(Edit tracking data)
══════
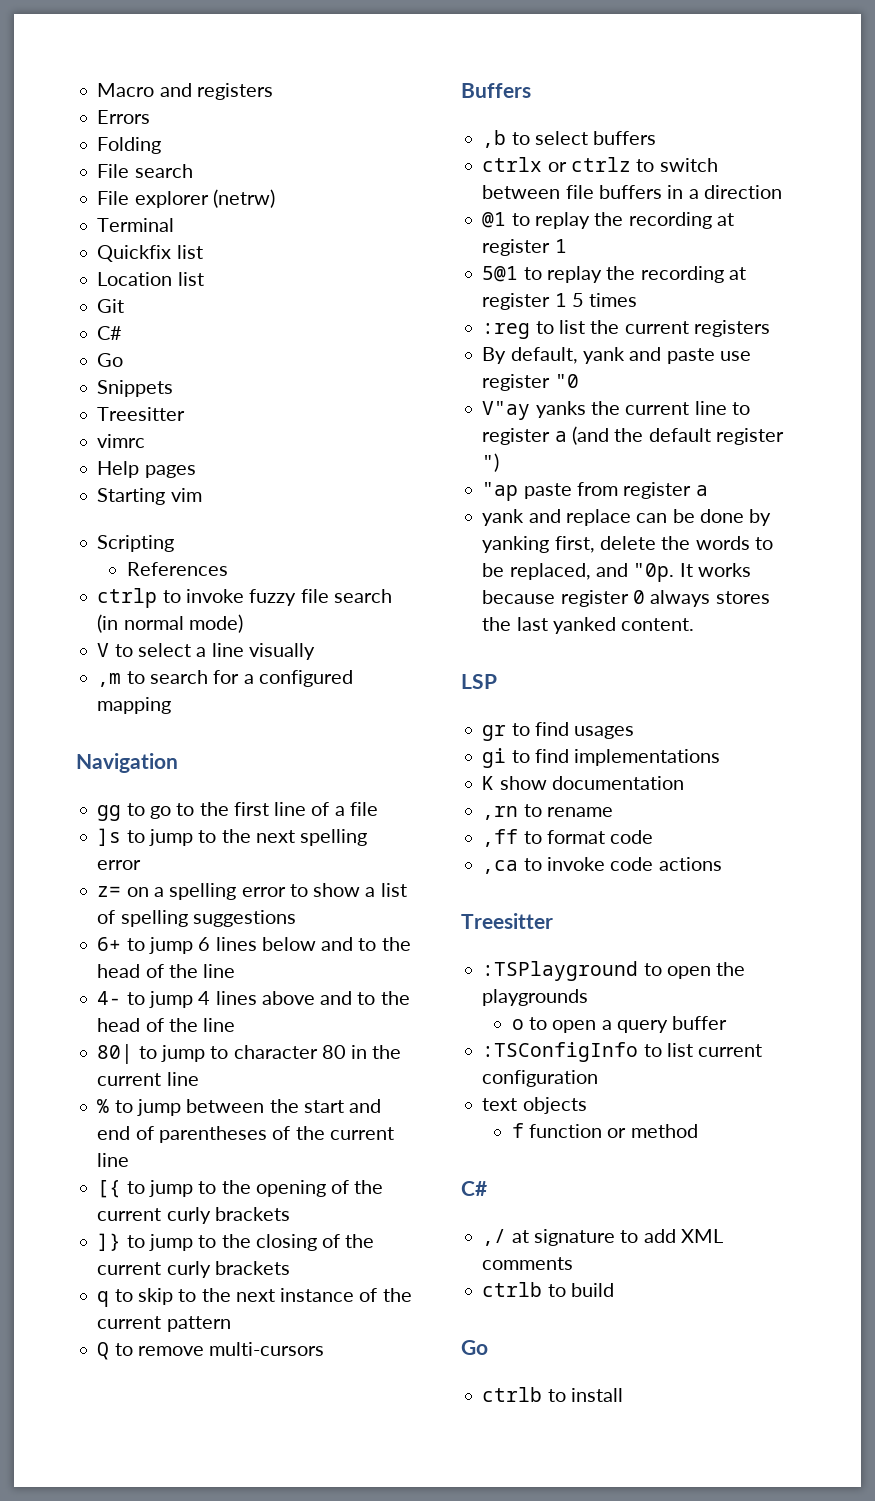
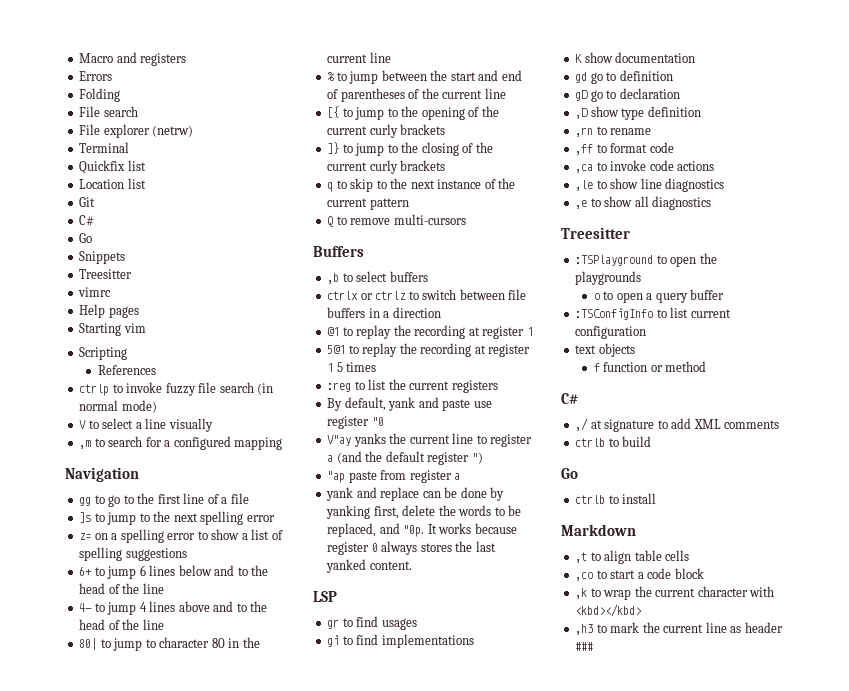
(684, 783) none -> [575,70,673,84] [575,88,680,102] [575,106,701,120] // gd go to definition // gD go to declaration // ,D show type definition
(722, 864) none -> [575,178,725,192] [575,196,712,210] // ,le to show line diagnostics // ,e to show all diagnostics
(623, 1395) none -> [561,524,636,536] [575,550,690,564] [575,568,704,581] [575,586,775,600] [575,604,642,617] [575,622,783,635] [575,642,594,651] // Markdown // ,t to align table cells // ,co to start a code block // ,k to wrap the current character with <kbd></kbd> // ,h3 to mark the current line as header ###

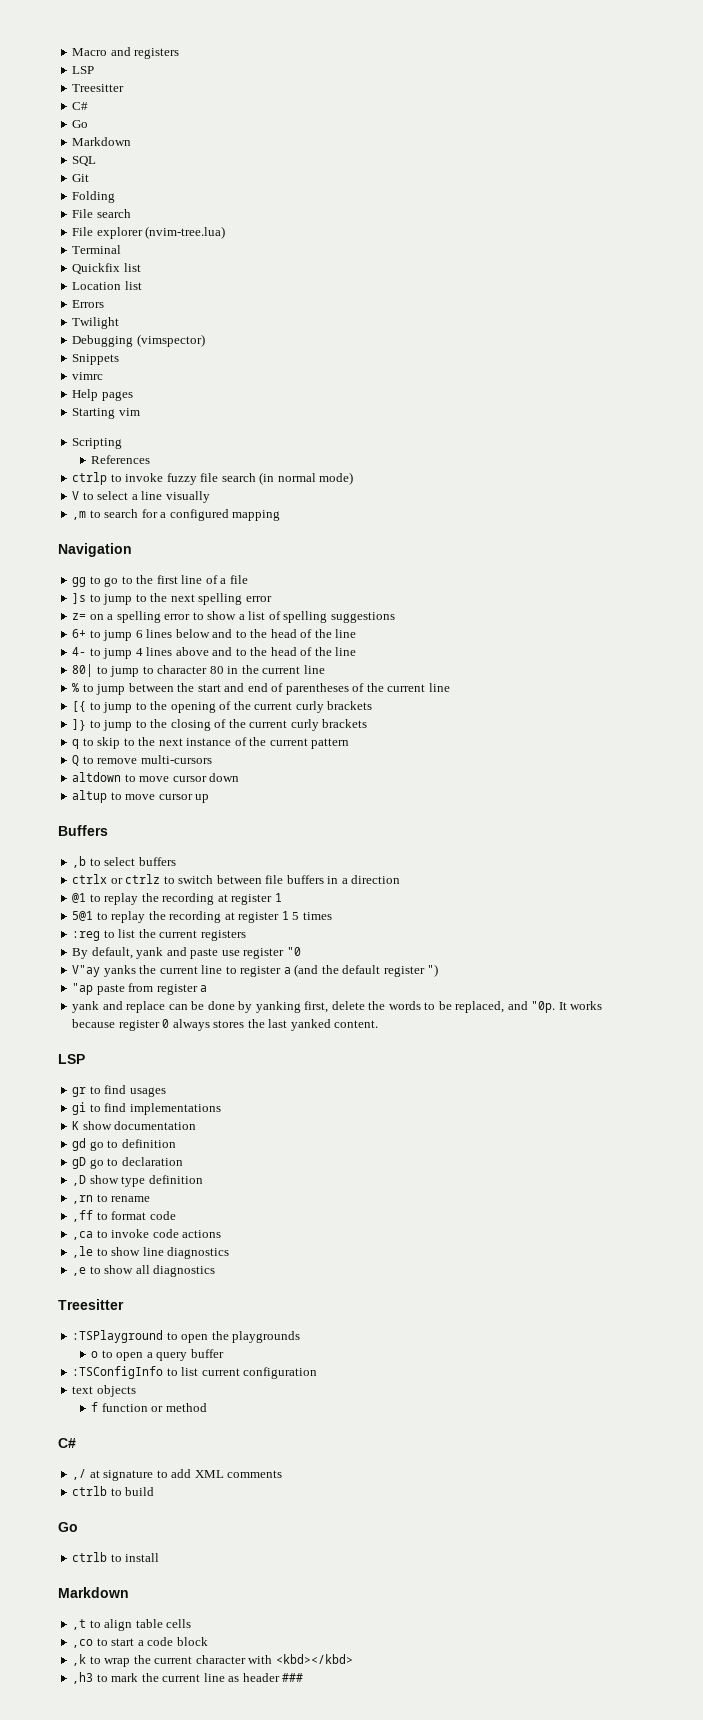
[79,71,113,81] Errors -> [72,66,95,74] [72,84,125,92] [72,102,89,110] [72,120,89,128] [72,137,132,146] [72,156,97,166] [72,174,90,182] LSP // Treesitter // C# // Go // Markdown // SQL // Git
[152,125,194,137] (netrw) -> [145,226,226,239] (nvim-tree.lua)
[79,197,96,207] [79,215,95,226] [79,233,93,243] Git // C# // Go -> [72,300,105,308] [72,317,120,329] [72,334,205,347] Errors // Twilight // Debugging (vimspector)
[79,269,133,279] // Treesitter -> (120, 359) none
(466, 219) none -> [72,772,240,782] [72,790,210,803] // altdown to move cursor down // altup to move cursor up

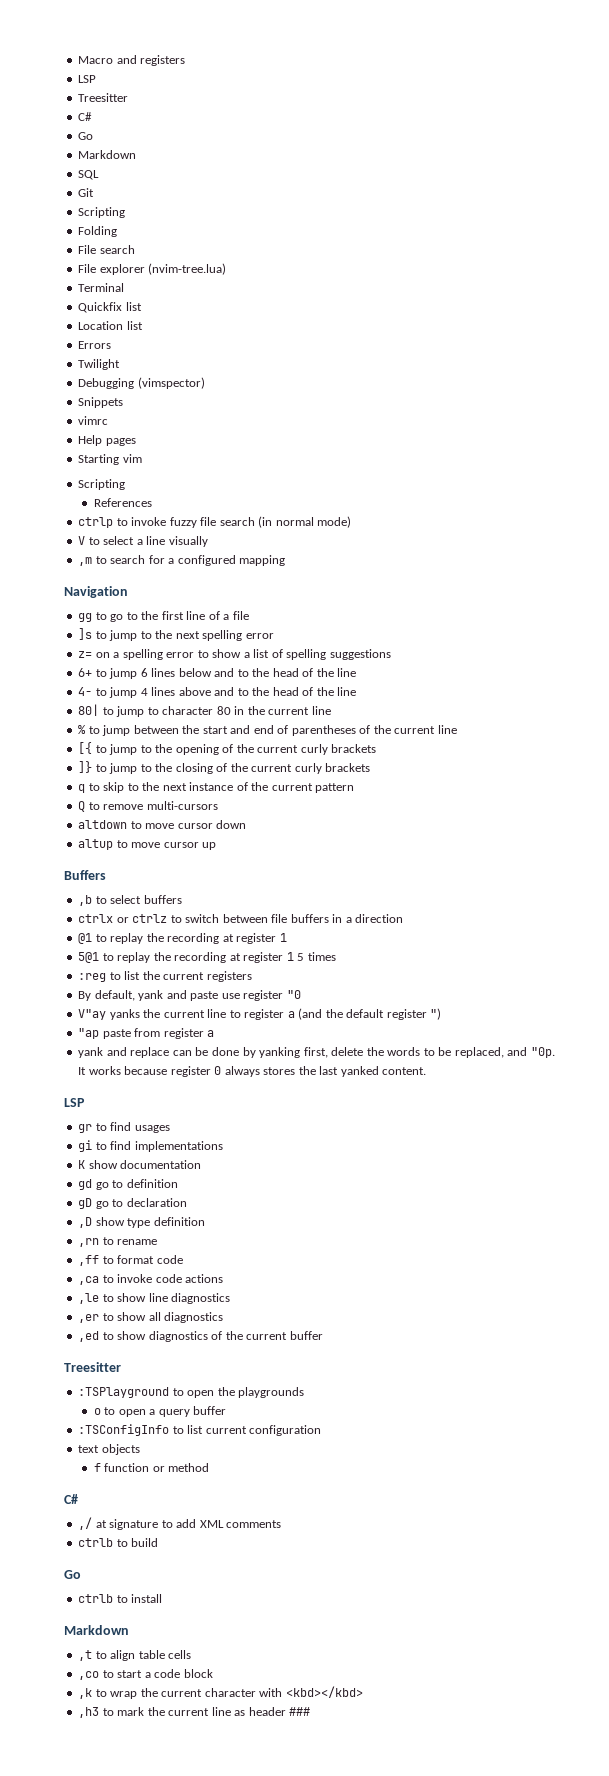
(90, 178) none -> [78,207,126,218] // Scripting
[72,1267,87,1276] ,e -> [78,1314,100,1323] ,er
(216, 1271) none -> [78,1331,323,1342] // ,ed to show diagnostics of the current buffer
══════
Problem details:
With pictures omitted, reproduce exactly the lines from the line containing "[79,269,133,279] // Treesitter" through the end of the data above.

Written reply:
[79,269,133,279] // Treesitter -> (120, 359) none
(466, 219) none -> [72,772,240,782] [72,790,210,803] // altdown to move cursor down // altup to move cursor up

(90, 178) none -> [78,207,126,218] // Scripting
[72,1267,87,1276] ,e -> [78,1314,100,1323] ,er
(216, 1271) none -> [78,1331,323,1342] // ,ed to show diagnostics of the current buffer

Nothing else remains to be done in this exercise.